Coronavirus and Remote Human Factors Workshops

Coronavirus and Remote Human Factors Workshops

Coronavirus has had far reaching implications for business and personal life. UK Citizens are being urged to stay at home, which is forcing a shift to remote working. Even in these difficult times, some of our clients are keen to maintain their momentum with Human Factors Critical Task Reviews (HFCTRs). In response to this, we are currently trialling an innovative remote HFCTR approach.

HFCTRs sometimes known as Safety Critical Task Reviews (SCTRs), Critical Task Analyses, or Human Reliability Analyses, are a central part of any COMAH site’s demonstration of their management of Human Factors. A typical HFCTR will include Task Analysis, Failure Identification, and Performance Influencing Factor (PIF) analysis. HRA has undertaken many hundreds of these analyses over the last decade or so, and has developed an approach which is both rigorous and efficient.

Good HFCTRs require a deep understanding of practical task issues. Ordinarily, this is achieved by involving task experts (i.e. front-line personnel who actually carry out the tasks as part of their day to day work) in analysis sessions which include task walk and talk-throughs. The restrictions imposed by the outbreak of the Coronavirus outbreak make this more challenging.

In our standard HFCTR process, we use software, the Human Factors Risk Manager suite, to develop a preliminary Hierarchical Task Analysis (HTA), based on existing procedures, and review this with a workshop team, including task experts. We find that the graphical structure, projected on a screen or large TV, is an excellent discussion aid, and the hierarchical structure further supports this. For example, we can discuss at a high-level why the task is structured the way it is (often we find that task experts have never really considered this), which can lead to significant changes in the overall task approach. At a more detailed level, we can discuss task specifics, and identify important considerations (e.g. when removing a pump in a liquid system, the importance of cracking flanges at both sides of the pump, to avoid liquid lock).

 

Our initial trials suggest that the HFCTR workshop session, can be carried out very effectively by means of a remote facilitator interacting with the site team using video conferencing software (e.g.
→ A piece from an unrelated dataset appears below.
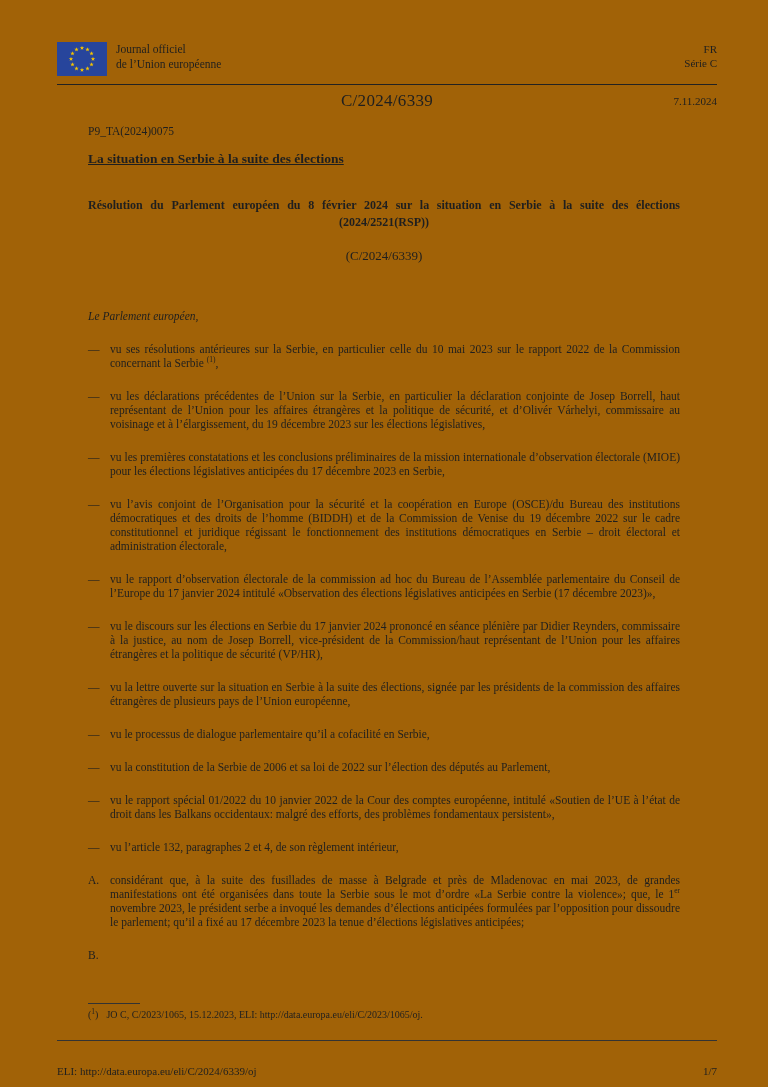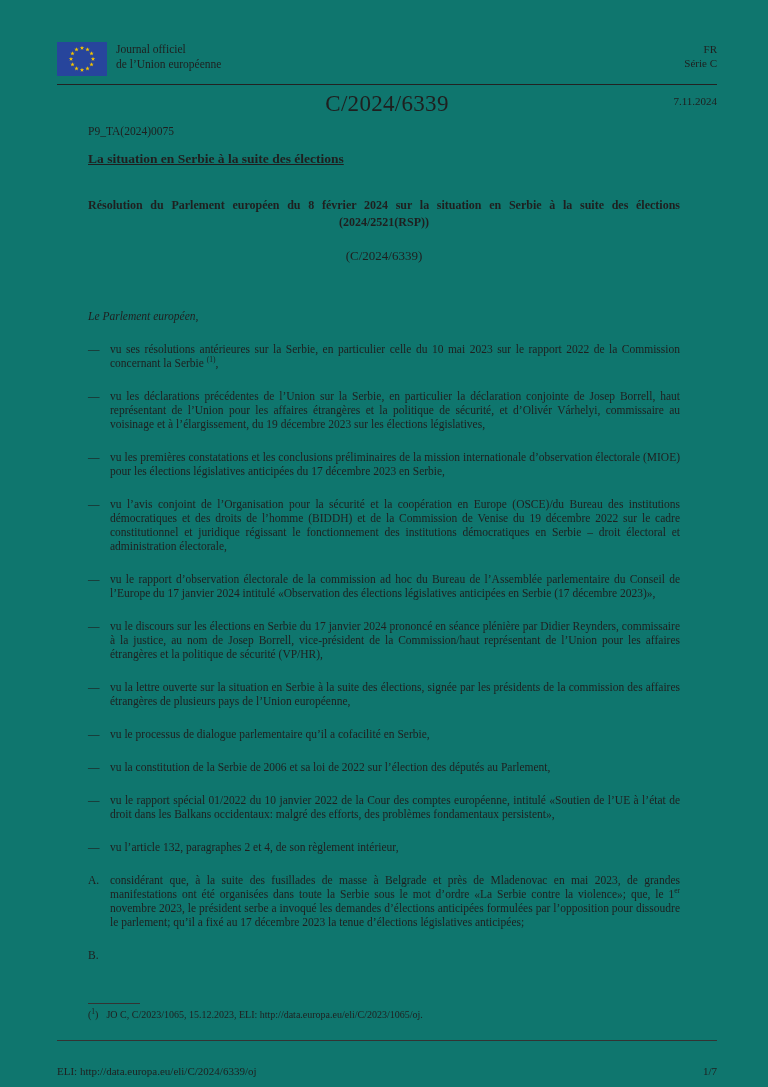"Journal officiel" .page { background: #0f766e -> #a16207 }
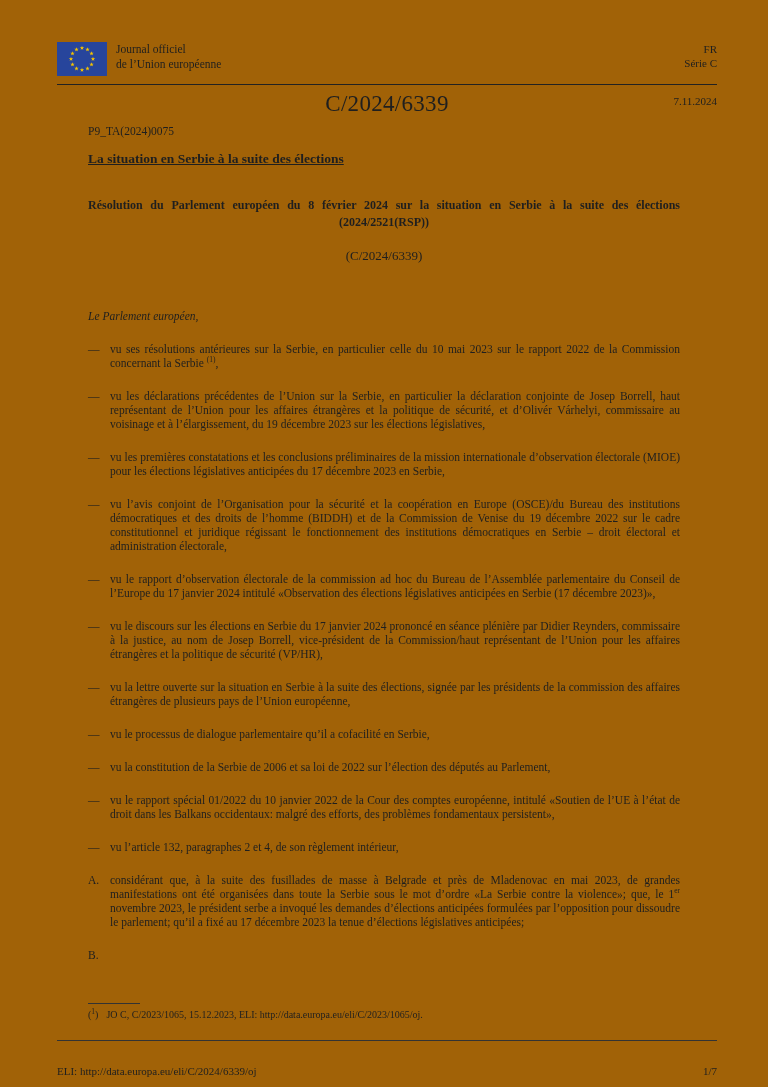"C/2024/6339" .doc-number { font-size: 23px -> 17px }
Skype, Zoom), which captures the outputs from the participants and the Human Factors Risk Manager software. There are challenges, like building rapport with workshop participants and maintaining attention, but these can be met (e.g. by breaking the workshop up into smaller units and having more dedicated time for people to talk at the start of the call). In any case, the population as a whole will be becoming more familiar with video conferencing over the coming weeks and months. A more serious issue may be availability of operational staff, so we will need to explore different ways of accessing their expertise.

Normally, the workshop would be preceded by a site walkthrough, to gain a general understanding of the process, and a post-workshop walkthrough to examine particular critical steps in more detail and identify PIFs. Feedback from HSE inspectors indicates that they view a pre-task walkthrough as essential. However, in our experience, particularly for more familiar tasks, such as tanker offloading, we get most value from post-workshop walkthroughs. At this stage it is clearer which steps are the most important and there is a better understanding of the task based on the interaction with the task experts. If time is limited, we focus on the post-workshop walkthrough, supported by photographs and possibly videos, if available, to facilitate discussion.

 

Task walkthroughs are less straightforward to replicate remotely. Although we are increasing the amount of preparation that we do (e.g. by requiring site photographs of the different stages of the task in advance of the workshop), we are planning to complete any reviews started during this interruption with a site visit and task walkthrough, when restrictions on movements are eased. However, there is an opportunity to research how much of a walkthrough can be reproduced remotely. For example, ATEX rated video equipment could be used to stream a walkthrough, guided by the remote facilitator.

Remote HFCTR workshops will provide opportunities for greater flexibility even after Coronavirus has run its course. For example, without the overhead of travelling to a site, we may be able to organise shorter sessions (e.g. a couple of hours, rather than a full day), which will be easier for people to fit into their schedules and make it easier to maintain their concentration for the whole session. We may also be able to engage more easily with operators in harder to reach areas, such as oil rigs. We’ll cover this, amongst other things, in future blogs.

Jamie Henderson

Jamie Henderson

Jamie Henderson (C.ErgHF MCIEHF) is a Human Factors consultant with over fifteen years’ experience in Human Factors Critical Task Reviews.